Well, it’s the Super-Monroe Doctrine: “Get off our oil, people who dress funny!” - M. Bouffant
"You're a bad captain, Zarde. People like you only learn by being touched, and hard. And you will greatly disapprove of where these men put their hands." - M. Vanderbeam.
The alternative would have been to purchase the MBS directly fromt he banks, in an auction format, and let the banks decide how much of a bath they wanted to take on the securities loss. And your statement really doesn't make much sense, because many of the companies that received the bailout fundsd WERE the ones that were repcakaging the mortgages and selling them.
The proper use of the funds would have been to offer to purchase the MBS, on an auction basis, and let the banks decide how much they were worth. Instead, a few banks got a shit ton of money, and the Fed refuses to disclose how much went to which bank. Can't beleive you're defending that.
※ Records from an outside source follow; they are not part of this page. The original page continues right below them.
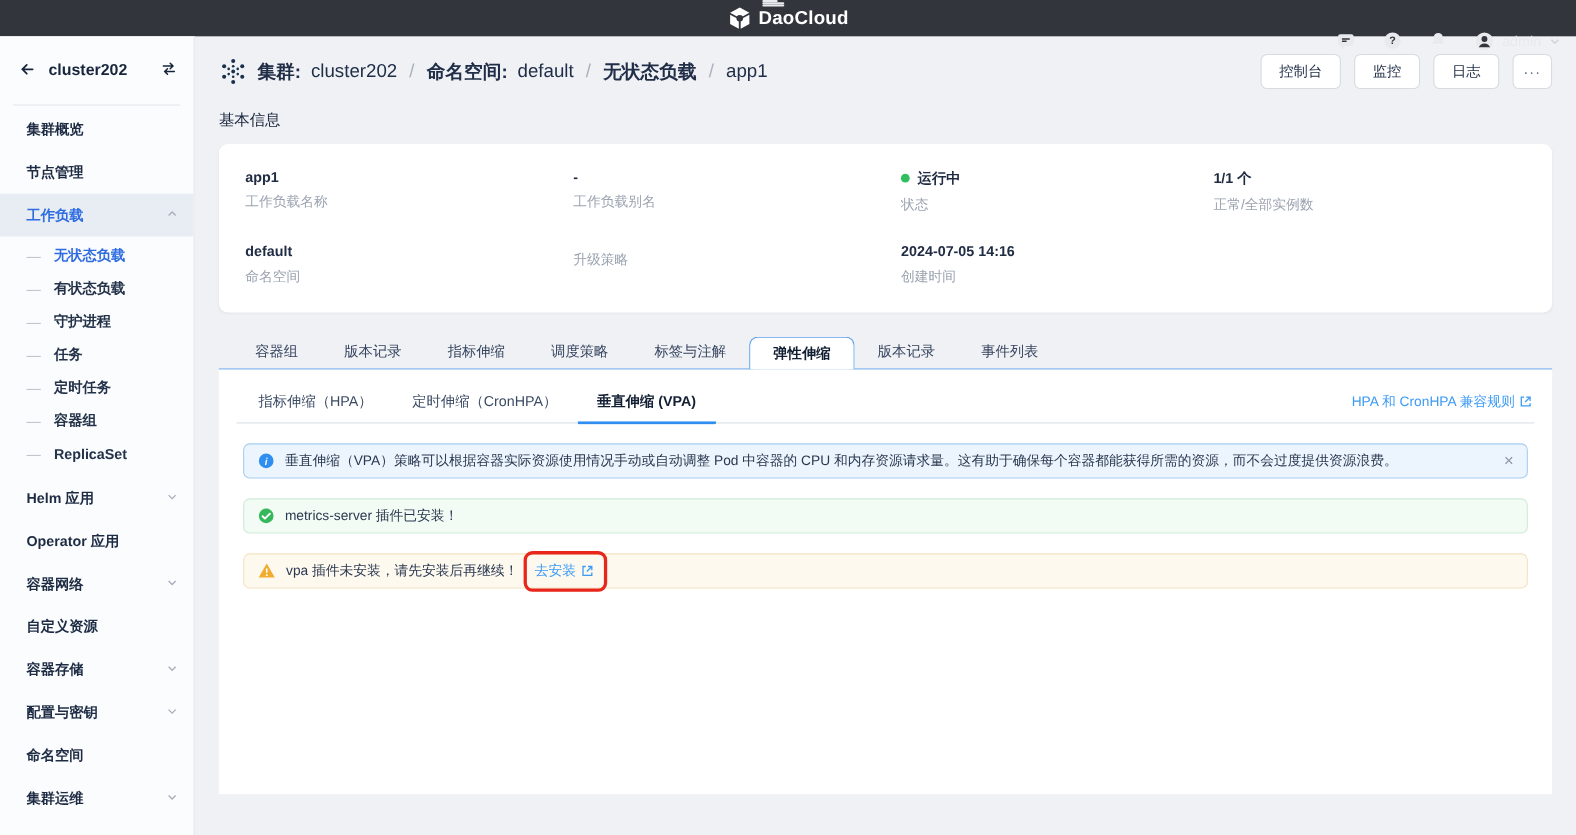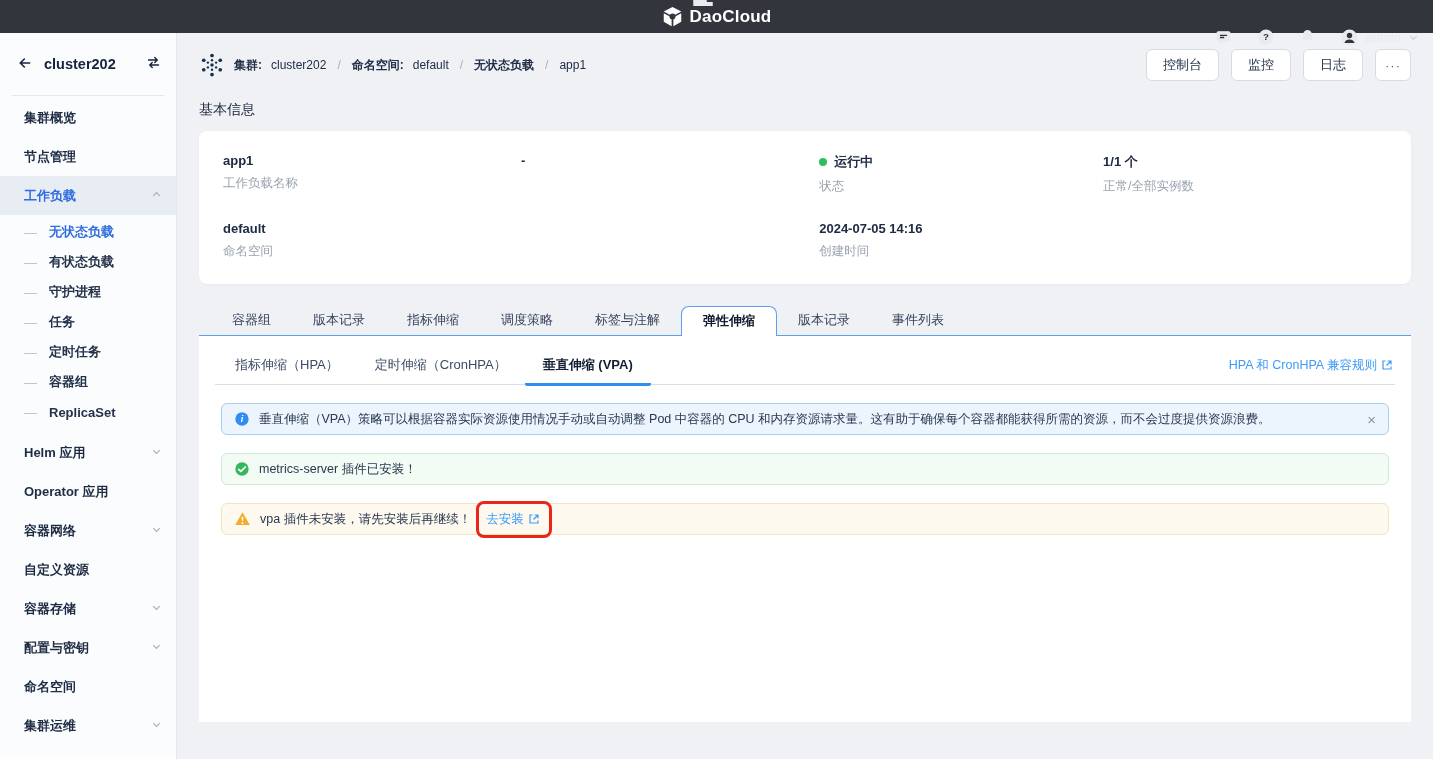"集群:" .crumb { font-size: 12px -> 17px }
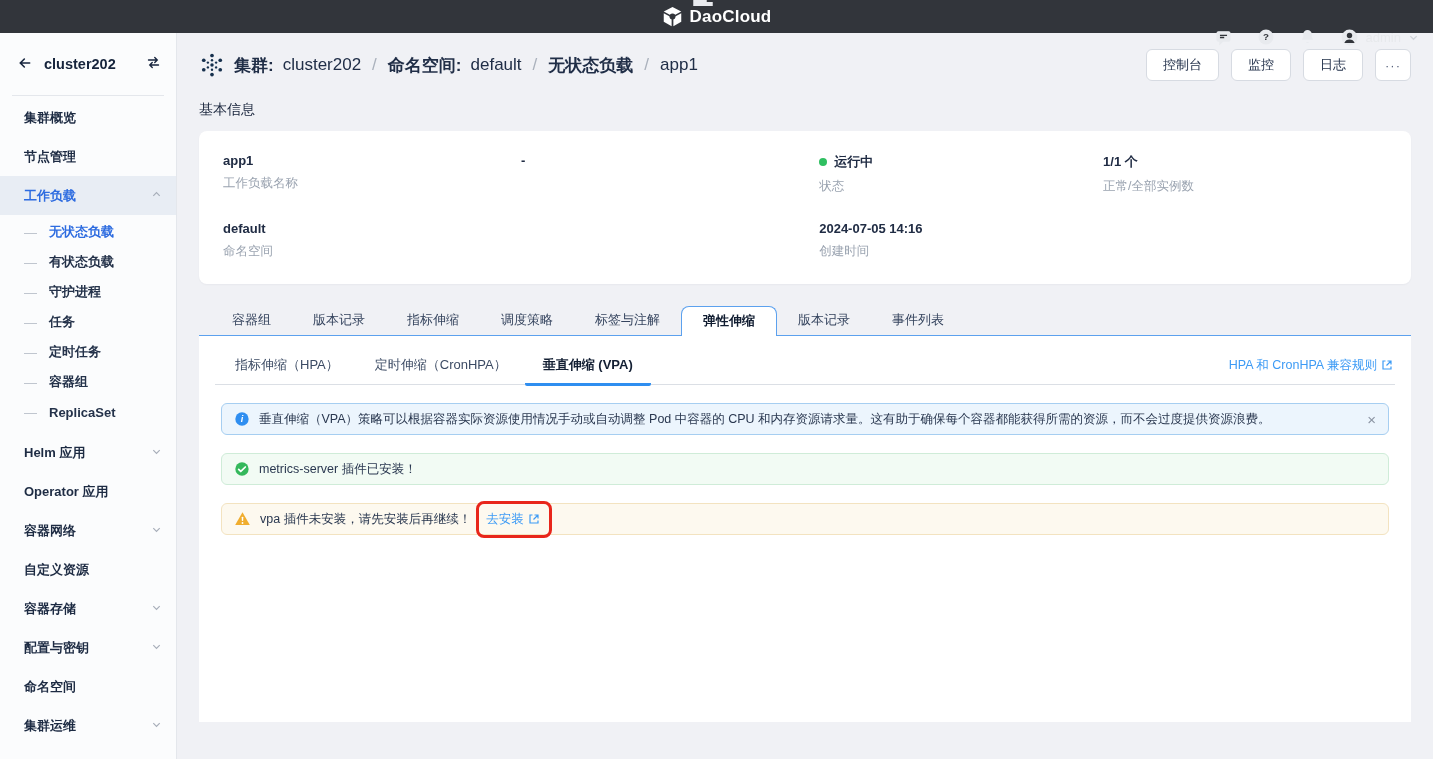"工作负载别名" div.fl { html: none -> <div>工作负载别名</div> }
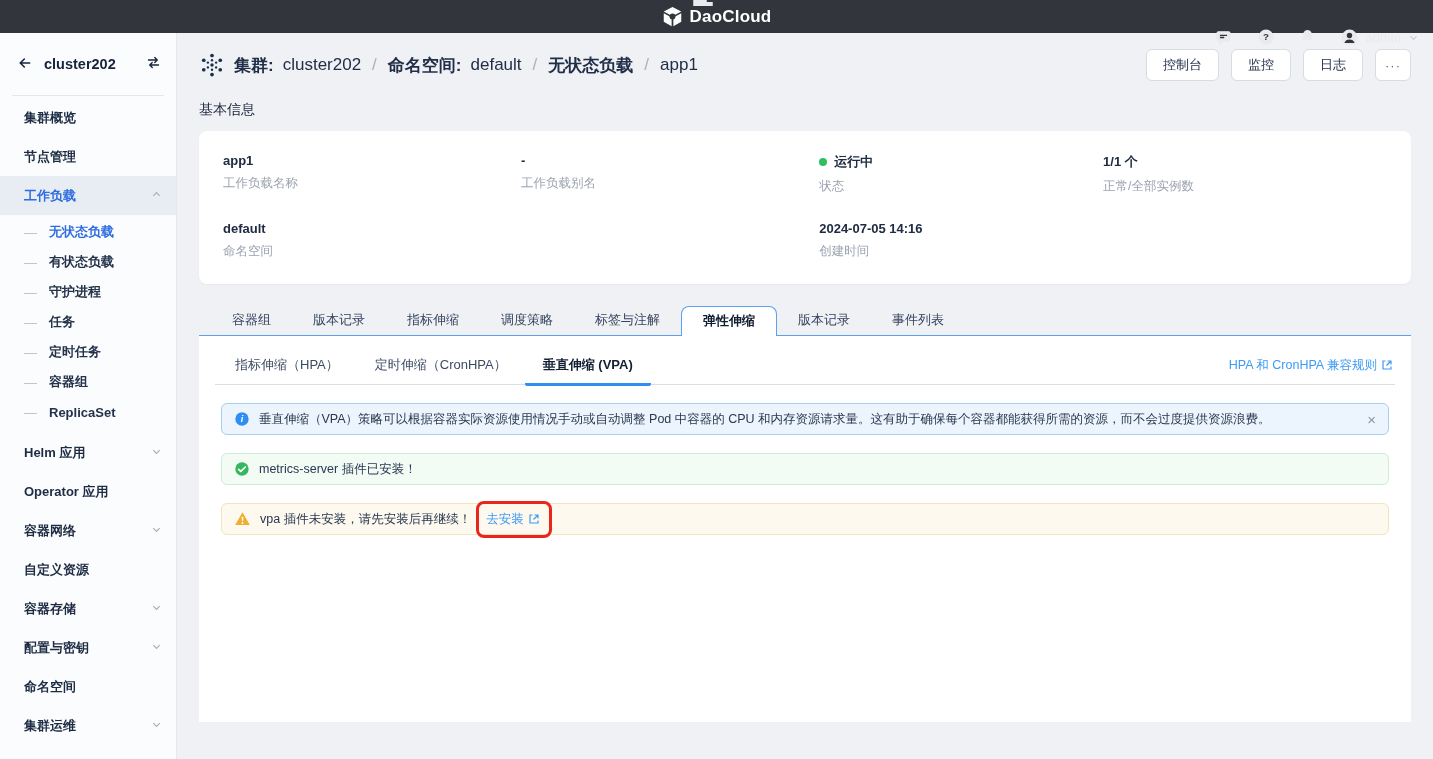"升级策略" div.fl { html: none -> <div>升级策略</div> }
Correction Mr. President, I DID build this, and please give Lurker a hug, we wouldn't want to damage his self-esteem.
Barack Obama wrote:I have worked to rebuild trust in government by allowing every American to go online and see how their tax dollars are spent.
Barack Obama wrote:So I'm gratified that a majority of the U.S. Senate, both Democrats and Republicans, voted today to give me the authority to implement the rest of the financial rescue plan in a new and responsible way. I know this wasn't an easy vote because of the frustration so many of us share about how the first half of this plan was implemented. There was too little transparency and accountability,
Barack Obama wrote:Now my pledge is to change the way this plan is implemented and keep faith with the American tax payer by placing strict conditions on CEO pay and providing more loans to small businesses, more transparency so that taxpayers can see where their money is spent,
Torakus, did you purposefully mix statements about the recovery act into a topic about TARP or was it carelessness or ignorance? In any case, you can track the Recovery Act spending online, just as Obama promised. Your first two quotes are about the Recovery Act.
The last is about TARP. And while Obama did make TARP more transparent than it was under Bush I agree more could be done.